**Aim of the exercise:** Write only the number of lines in the entries that hold the string "PAPEL".

********************

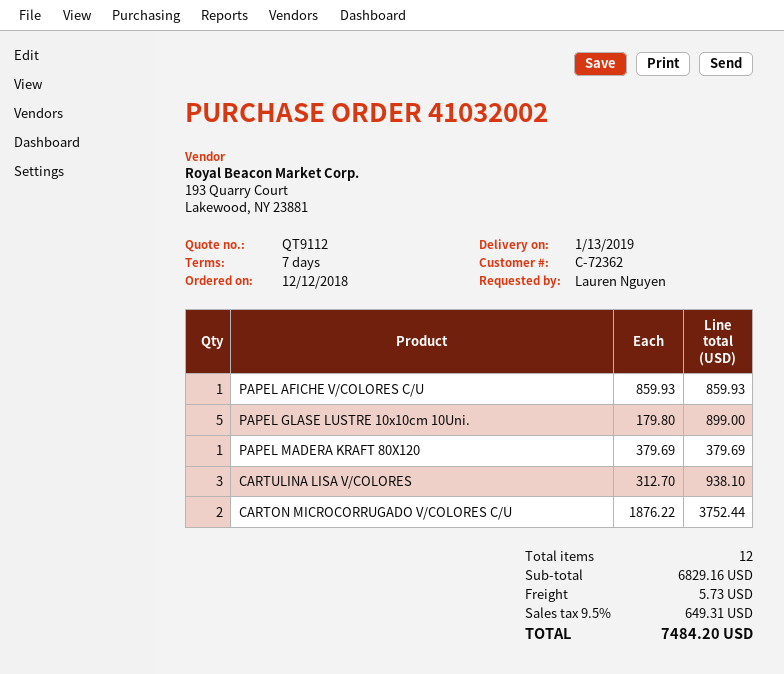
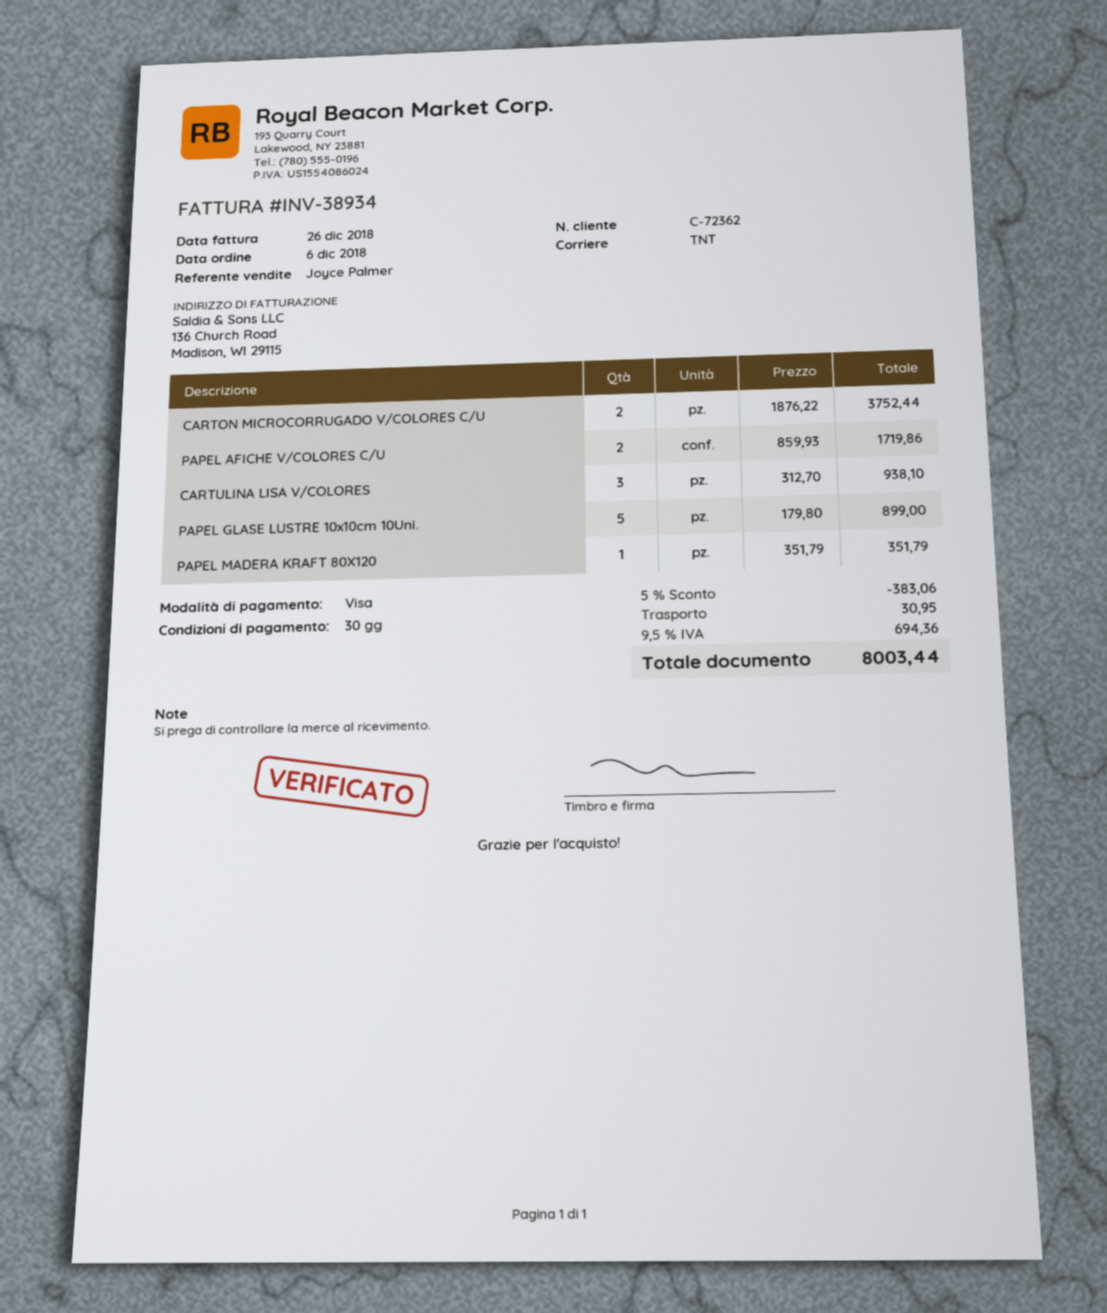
order date: 2018-12-12 -> 2018-12-06
payment terms: 7 days -> 30 days
PAPEL AFICHE V/COLORES C/U: 1 x 859.93 = 859.93 -> 2 x 859.93 = 1719.86
PAPEL MADERA KRAFT 80X120: 1 x 379.69 = 379.69 -> 1 x 351.79 = 351.79
discount: none -> 5% = 383.06
shipping: 5.73 -> 30.95
tax: 9.5% = 649.31 -> 9.5% = 694.36
total: 7484.20 -> 8003.44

********************

**Answer for the task:** 2